UCLA Professor John McCumber held a standing-room-only crowd at Culver City’s Wende Museum of the Cold War enthralled last week by highlighting how philosophies in mid-20th century East Germany influenced American thinking then – and continue in current times.
“Professor McCumber presents an aspect of the Cold War that has become more important even since the founding of the museum 12 years ago,” said museum founder Justinian Jampol.
Officially the German Democratic Republic, East Germany was a short-lived Communist nation smaller than Ohio with half the population of California. Created at the end of World War II when territories were divided among the victors, it was in the Eastern Bloc, part of the Red Scare of the McCarthy Era in American politics and a pivotal point in the Cold War between the Democratic United States and Communist Soviet Union.
McCumber said East Germany held regular elections in which citizens voted freely for candidates chosen for them by the Soviet Socialist Party. German philosophy was that the government knew what was right for its citizens, so decided which candidates were qualified to vote for.
He drew a parallel with the American elections of this century, in which one party, the Republicans, lost the popular vote in the majority of the elections, but won the presidency by being elected by the unelected Electoral College.
“Let’s face it, you don’t get to choose what’s right and what’s wrong,” he said.
In Cold War philosophy, all decisions are the same: how to tie your shoes or start a war, he said. “The idea is to increase wealth and power, so fund business and law schools, which allow people to stay rich and powerful, and defund other faculties.”

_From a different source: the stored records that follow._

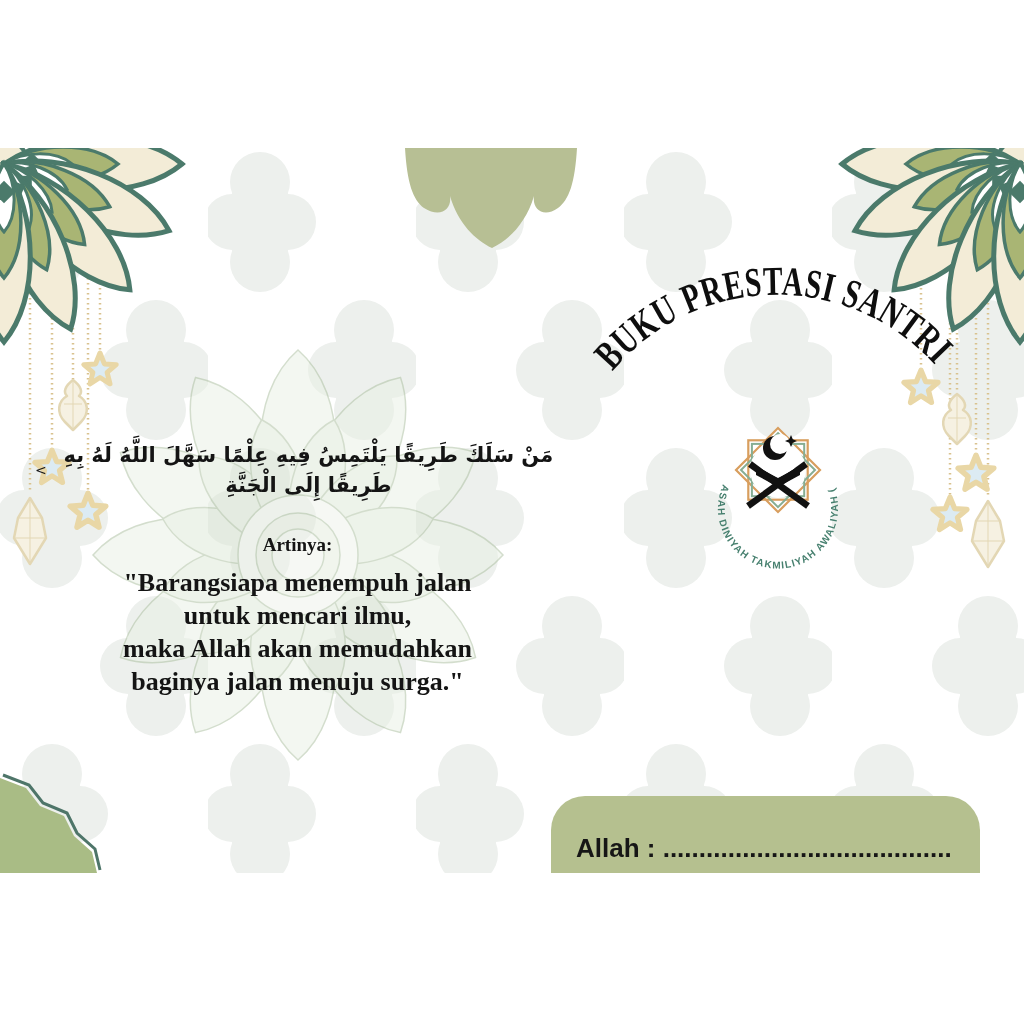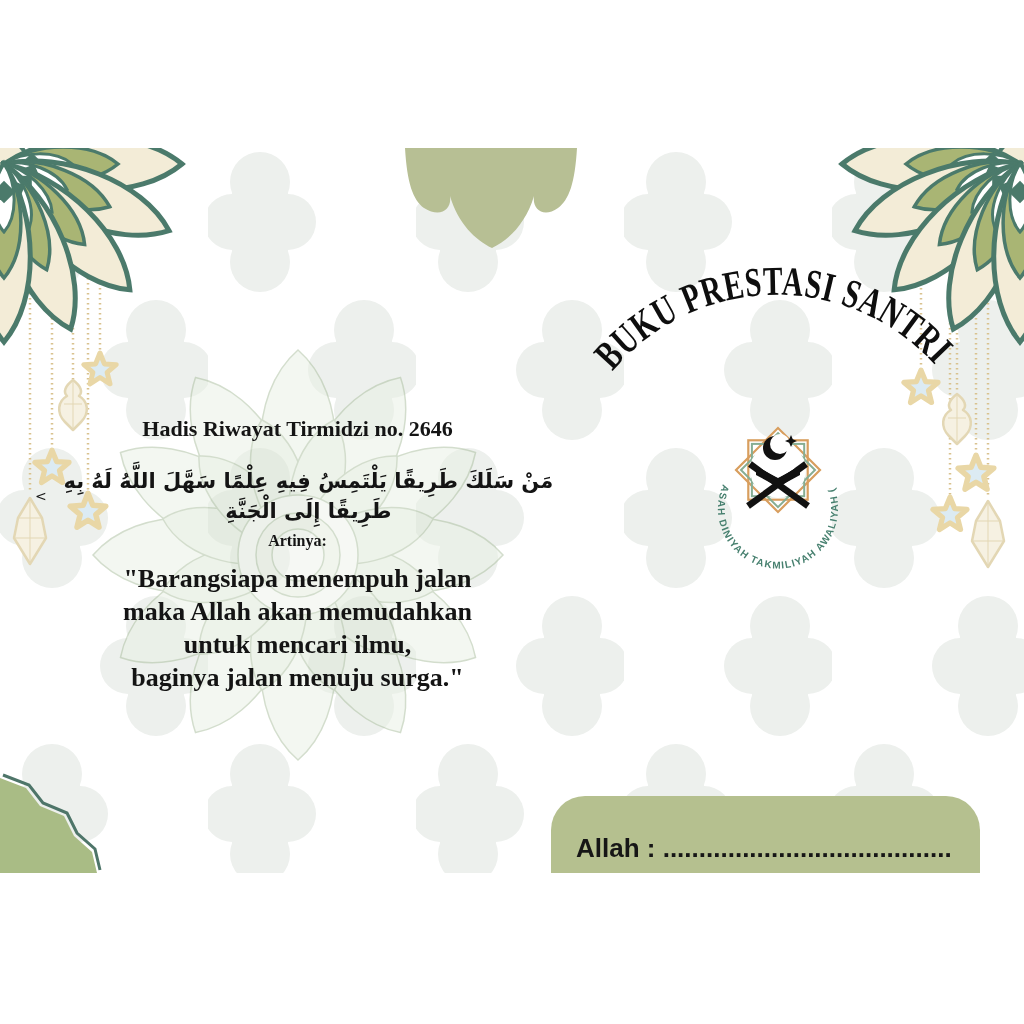--- a/index.html
+++ b/index.html
@@ -6,21 +6,21 @@
   .canvas{position:relative;width:1024px;height:1024px;background:#ffffff;overflow:hidden;
           font-family:"Liberation Serif",serif;}
   .page{position:absolute;left:0;top:148px;width:1024px;height:725px;background:#ffffff;overflow:hidden;}
   .deco{position:absolute;left:0;top:0;width:1024px;height:725px;pointer-events:none;}
 
   .left-col{position:absolute;left:35px;top:268px;width:525px;text-align:center;color:#141414;}
   .hadith-title{font-size:22px;font-weight:700;line-height:26px;}
   .arabic-line{margin-top:24px;font-size:21px;line-height:30px;font-weight:700;
                font-family:"DejaVu Sans",sans-serif;display:flex;justify-content:center;align-items:center;gap:10px;}
   .arabic-mark{font-size:14px;font-weight:400;}
-  .artinya{font-size:16px;font-weight:700;line-height:30px;}
+  .artinya{margin-top:30px;font-size:19px;font-weight:700;line-height:30px;}
   .quote{margin-top:6px;font-size:26px;font-weight:700;line-height:33px;}
 
   .ibnu{position:absolute;left:600px;top:672px;width:360px;text-align:center;
         font-size:16.5px;font-weight:700;letter-spacing:.5px;color:#c2862d;}
   .name-box{position:absolute;left:551px;top:648px;width:429px;height:169px;border-radius:34px;
             background:#b5c08f;overflow:hidden;}
   .fill-line{position:absolute;left:25px;right:10px;font-family:"Liberation Sans",sans-serif;
              font-size:26px;font-weight:700;color:#161616;white-space:nowrap;overflow:hidden;line-height:32px;}
   .fill-line.nama{top:36px;}
 </style>
@@ -197,30 +197,29 @@
           <line x1="750" y1="316" x2="808" y2="358" stroke="#111111" stroke-width="6.5"></line>
           <line x1="806" y1="316" x2="748" y2="358" stroke="#111111" stroke-width="6.5"></line>
           <path d="M756,318 L778,330 L800,318 L800,327 L778,339 L756,327 Z" fill="#111111"></path>
           <line x1="762" y1="320" x2="776" y2="328" stroke="#ffffff" stroke-width="1.2"></line>
           <line x1="794" y1="320" x2="780" y2="328" stroke="#ffffff" stroke-width="1.2"></line>
         </g>
       </g>
     </svg>
 
     <div class="left-col">
-      <div class="hadith-title">Hadis Riwayat Tirmidzi no. 2646</div>
       <div class="arabic-line">
         <span class="arabic-mark">&lt;</span>
         <span dir="rtl">مَنْ سَلَكَ طَرِيقًا يَلْتَمِسُ فِيهِ عِلْمًا سَهَّلَ اللَّهُ لَهُ بِهِ طَرِيقًا إِلَى الْجَنَّةِ</span>
       </div>
       <div class="artinya">Artinya:</div>
       <div class="quote">
         <div>"Barangsiapa menempuh jalan</div>
+        <div>untuk mencari ilmu,</div>
         <div>maka Allah akan memudahkan</div>
-        <div>untuk mencari ilmu,</div>
         <div>baginya jalan menuju surga."</div>
       </div>
     </div>
 
     <div class="ibnu">IBNU AQIL AL-MUBAROK</div>
 
     <div class="name-box">
       <div class="fill-line nama">Allah : ........................................</div>
 
     </div>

McCumber has authored 12 books on the influence of German philosophy on American culture and the legitimation of oppression. His latest was published in September 2016. “The Philosophy Scare: The Politics of Reason in the Early Cold War” details McCarthy era political pressures that changed university philosophy departments in the mid-1900 United States, beginning at UCLA where names of job applicants were submitted for governmental vetting of their opinions expressed in papers, briefs and books. Called the California Plan, powerful political pressures spread the practice to every university in America except Reed College in Oregon. The Allen Plan’s fearmongering disenfranchised an estimated one job applicant a day, changing faculties by eliminating those of divergent thoughts and demonstrating how politics can radically change human intellectual history.

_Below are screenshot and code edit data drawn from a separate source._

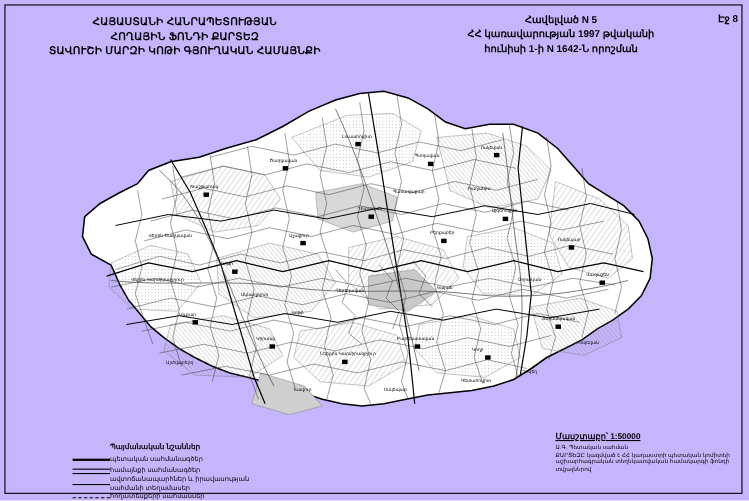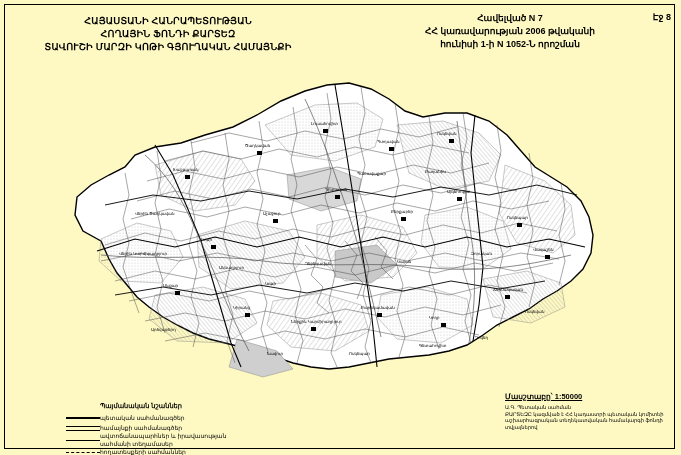--- a/index.html
+++ b/index.html
@@ -4,21 +4,21 @@
 <style>
   html, body {
     margin: 0;
     padding: 0;
     background: #ffffff;
   }
   #page {
     position: relative;
     width: 681px;
     height: 455px;
-    background: #fef9c3;
+    background: #c4b5fd;
     font-family: "Liberation Sans", sans-serif;
     overflow: hidden;
   }
   .frame {
     position: absolute;
     left: 4px;
     top: 4px;
     width: 671px;
     height: 445px;
     border: 1px solid #000000;
@@ -155,23 +155,23 @@
 <div id="page">
   <div class="frame"></div>
 
   <div class="title-block">
     <div>ՀԱՅԱՍՏԱՆԻ ՀԱՆՐԱՊԵՏՈՒԹՅԱՆ</div>
     <div>ՀՈՂԱՅԻՆ ՖՈՆԴԻ ՔԱՐՏԵԶ</div>
     <div>ՏԱՎՈՒՇԻ ՄԱՐԶԻ ԿՈԹԻ ԳՅՈՒՂԱԿԱՆ ՀԱՄԱՅՆՔԻ</div>
   </div>
 
   <div class="ref-block">
-    <div>Հավելված N 7</div>
-    <div>ՀՀ կառավարության 2006 թվականի</div>
-    <div>հունիսի 1-ի N 1052-Ն որոշման</div>
+    <div>Հավելված N 5</div>
+    <div>ՀՀ կառավարության 1997 թվականի</div>
+    <div>հունիսի 1-ի N 1642-Ն որոշման</div>
   </div>
 
   <div class="page-no">Էջ 8</div>
 
   <div class="map-area">
     <svg class="map-svg" width="669" height="340" viewBox="0 0 669 340" xmlns="http://www.w3.org/2000/svg">
       <defs>
         <pattern id="hatchA" width="4" height="4" patternUnits="userSpaceOnUse" patternTransform="rotate(35)">
           <line x1="0" y1="0" x2="0" y2="4" stroke="#9a9a9a" stroke-width="0.6"></line>
         </pattern>

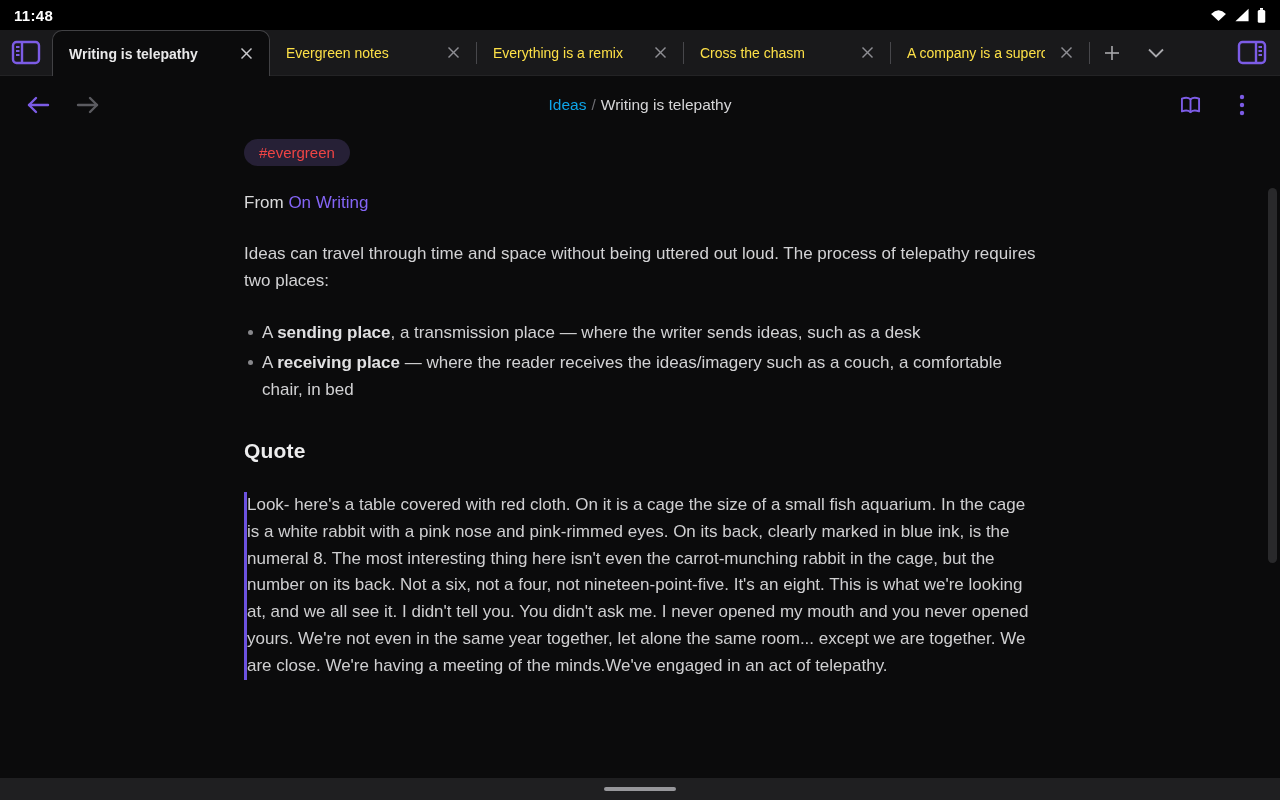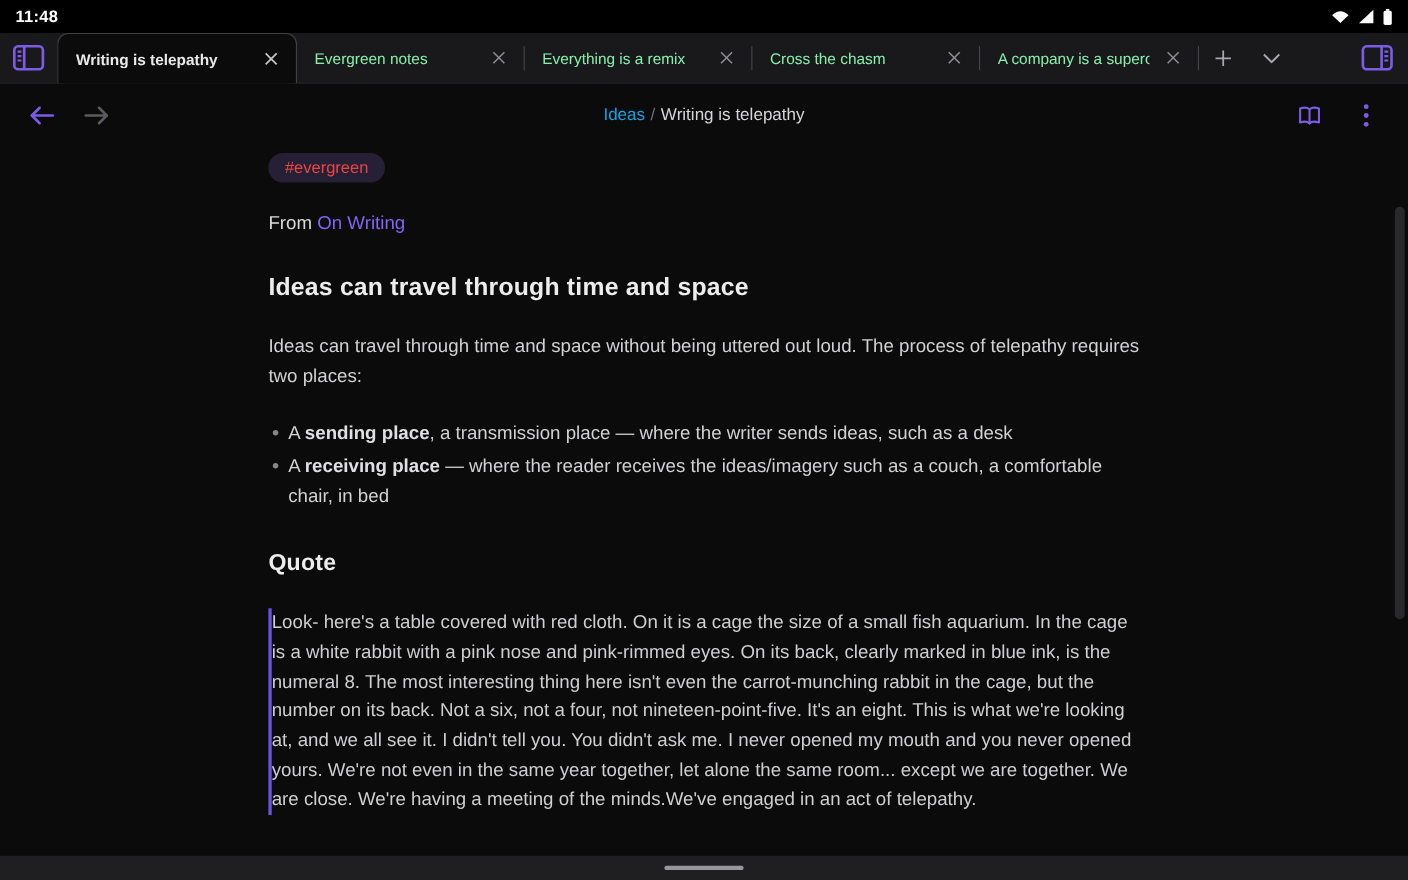--- a/index.html
+++ b/index.html
@@ -29,21 +29,21 @@
   .icon-btn {
     display:flex; align-items:center; justify-content:center;
     background:none; border:none; cursor:pointer;
   }
   .side-toggle { width:52px; }
   .tab {
     display:flex; align-items:center;
     padding:0 10px 0 16px; cursor:pointer; position:relative;
   }
   .tab-label {
-    font-size:14px; color:#86efac; white-space:nowrap;
+    font-size:14px; color:#fde047; white-space:nowrap;
     overflow:hidden; flex:1; margin-right:8px;
   }
   .tab.active {
     width:218px; background:#0b0b0c;
     border:1px solid #414144; border-bottom:none;
     border-radius:10px 10px 0 0;
     margin-bottom:-1px; z-index:2;
   }
   .tab.active .tab-label { color:#e9e9ea; font-weight:bold; }
   .tab.inactive { width:206px; }
@@ -298,21 +298,20 @@
         </span>
       </button>
     </div>
   </div>
 
   <div class="content">
     <span class="tag-pill">#evergreen</span>
 
     <p class="from-line"><span>From </span><a class="note-link">On Writing</a></p>
 
-    <h2 class="note-h2">Ideas can travel through time and space</h2>
 
     <p class="note-p">Ideas can travel through time and space without being uttered out loud. The process of telepathy requires two places:</p>
 
     <ul class="note-list">
       <li>
         <span class="bullet-dot"></span><span>A </span><b>sending place</b><span>, a transmission place — where the writer sends ideas, such as a desk</span>
       </li>
       <li>
         <span class="bullet-dot"></span><span>A </span><b>receiving place</b><span> — where the reader receives the ideas/imagery such as a couch, a comfortable chair, in bed</span>
       </li>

“(McCumber) is right to worry that this stage is not ended,” said Robert Scharff of the University of New Hampshire.
Midcentury protests were about serious evils like war and civil rights. Current U.S. protests like the Women’s March are like those in East Germany in 1989, McCumber said. Causes are writ large on often-funny signs like “We Shall Overcomb” and “Ikea has better cabinets.”
They are meant to be shared with others, he said, like when the Berlin wall was opened and people walked through to a big party to be with other people.
“We need to walk through our own walls and enjoy being with other people again,” he said.